Compiler-Decided Dynamic Memory Allocation for Scratch-Pad Based Embedded Systems

Thumbnail Image
umi-umd-3630.pdf(1.38 MB)
No. of downloads: 2271
Publication or External Link
udayakumaran, sumesh
Barua, Rajeev
In this research we propose a highly predictable, low overhead and yet dynamic, memory allocation strategy for embedded systems with scratch-pad memory.

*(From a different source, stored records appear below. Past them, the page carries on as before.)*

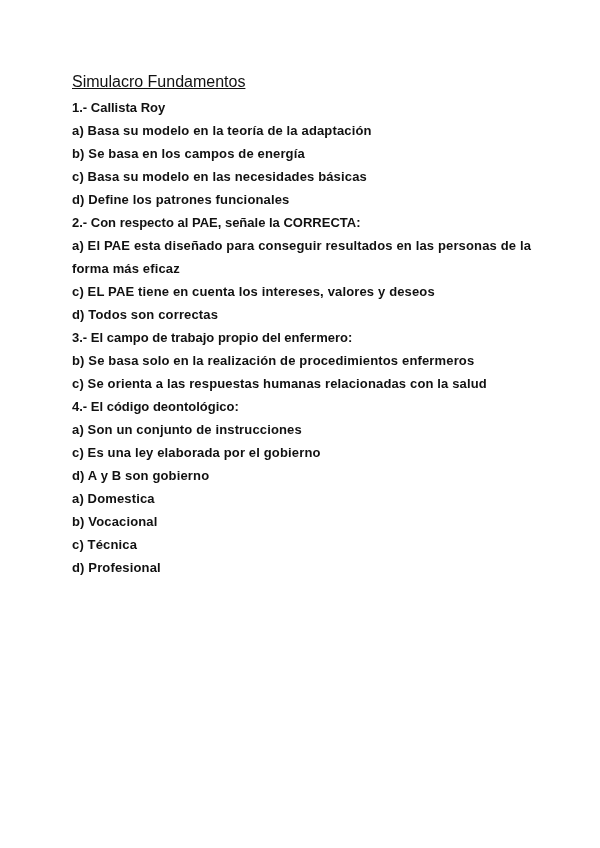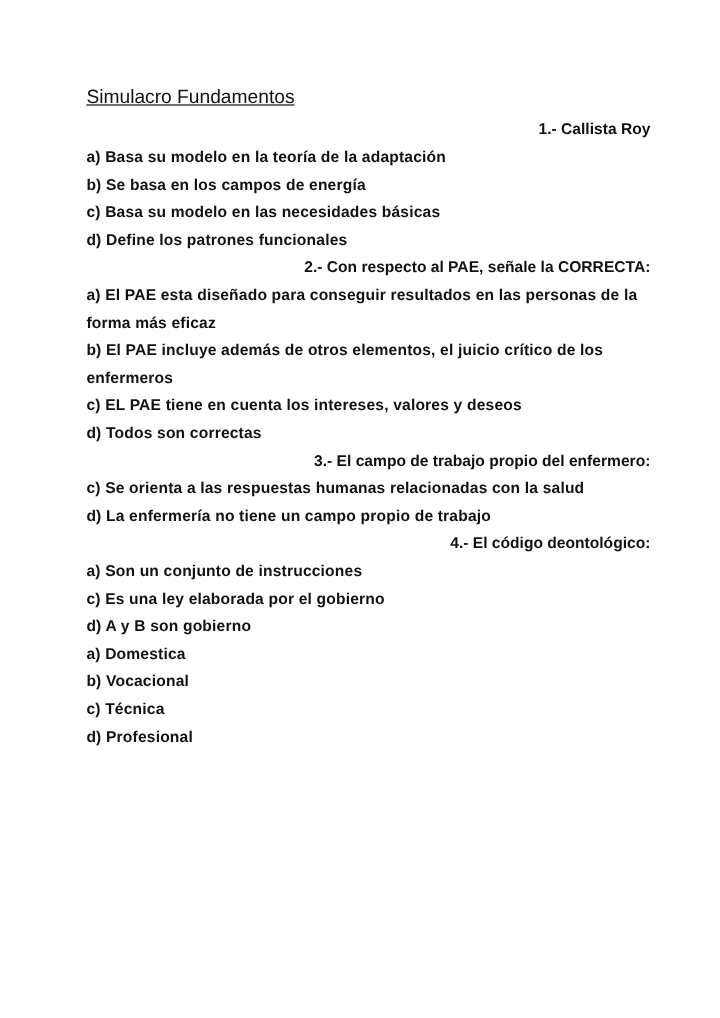"1.- Callista Roy" .q { text-align: right -> none }
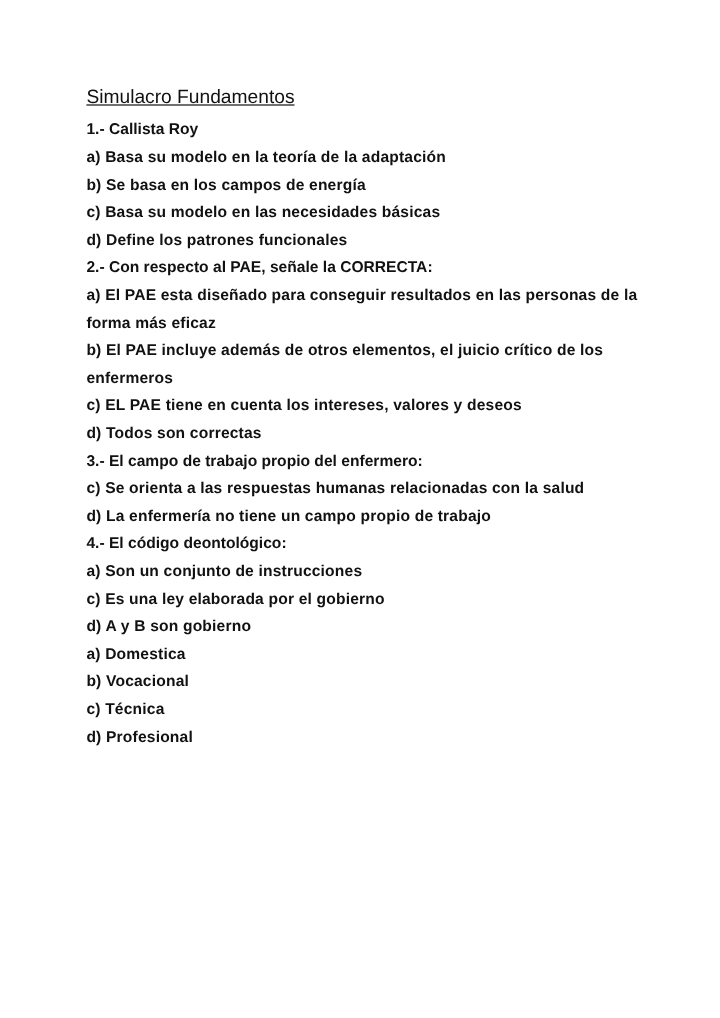"b) El PAE incluye además" p.opt { html: <p>b) El PAE incluye además de otros elementos, el juicio crítico de los enfermeros</p> -> none }
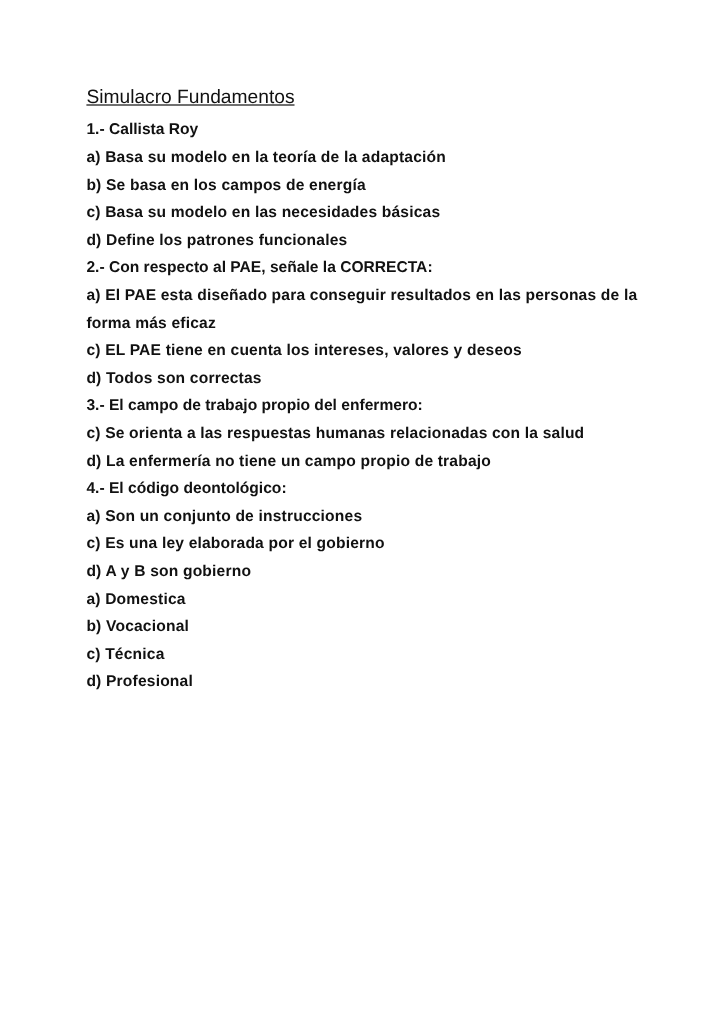"b) Se basa solo en" p.opt { html: none -> <p>b) Se basa solo en la realización de procedimientos enfermeros</p> }
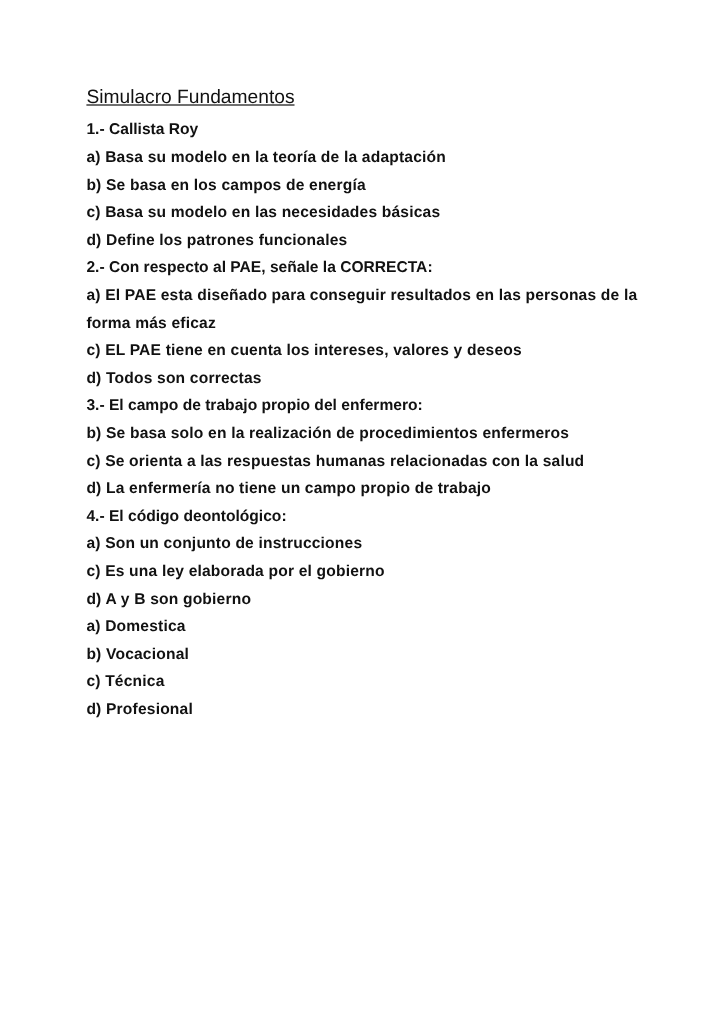"d) La enfermería no tiene" p.opt { html: <p>d) La enfermería no tiene un campo propio de trabajo</p> -> none }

A scratch-pad is a fast compiler-managed SRAM memory that replaces the hardware-managed cache. It is motivated by its better real-time guarantees vs cache and by its significantly lower overheads in energy consumption, area and overall runtime, even with a simple allocation scheme. Scratch-pad allocation methods primarily are of two types. First, software-caching schemes emulate the workings of a hardware cache in software. Instructions are inserted before each load/store to check the software-maintained cache tags. Such methods incur large overheads in runtime, code size, energy consumption and SRAM space for tags and deliver poor real-time guarantees, just like hardware caches. A second category of algorithms partitions variables at compile-time into the two banks. However, a drawback of such static allocation schemes is that they do not account for dynamic program behavior. We propose a dynamic allocation methodology for global and stack data and program code that (i) accounts for changing program requirements at runtime (ii) has no software-caching tags (iii) requires no run-time checks (iv) has extremely low overheads, and (v) yields 100% predictable memory access times. In this method data that is about to be accessed frequently is copied into the scratch-pad using compiler-inserted code at fixed and infrequent points in the program. Earlier data is evicted if necessary. When compared to an existing static allocation scheme, results show that our scheme reduces runtime by up to 39.8% and energy by up to 31.3% on average for our benchmarks, depending on the SRAM size used. The actual gain depends on the SRAM size, but our results show that close to the maximum benefit in run-time and energy is achieved for a substantial range of small SRAM sizes commonly found in embedded systems. Our comparison with a direct mapped cache shows that our method performs roughly as well as a cached architecture in runtime and energy while delivering better real-time benefits.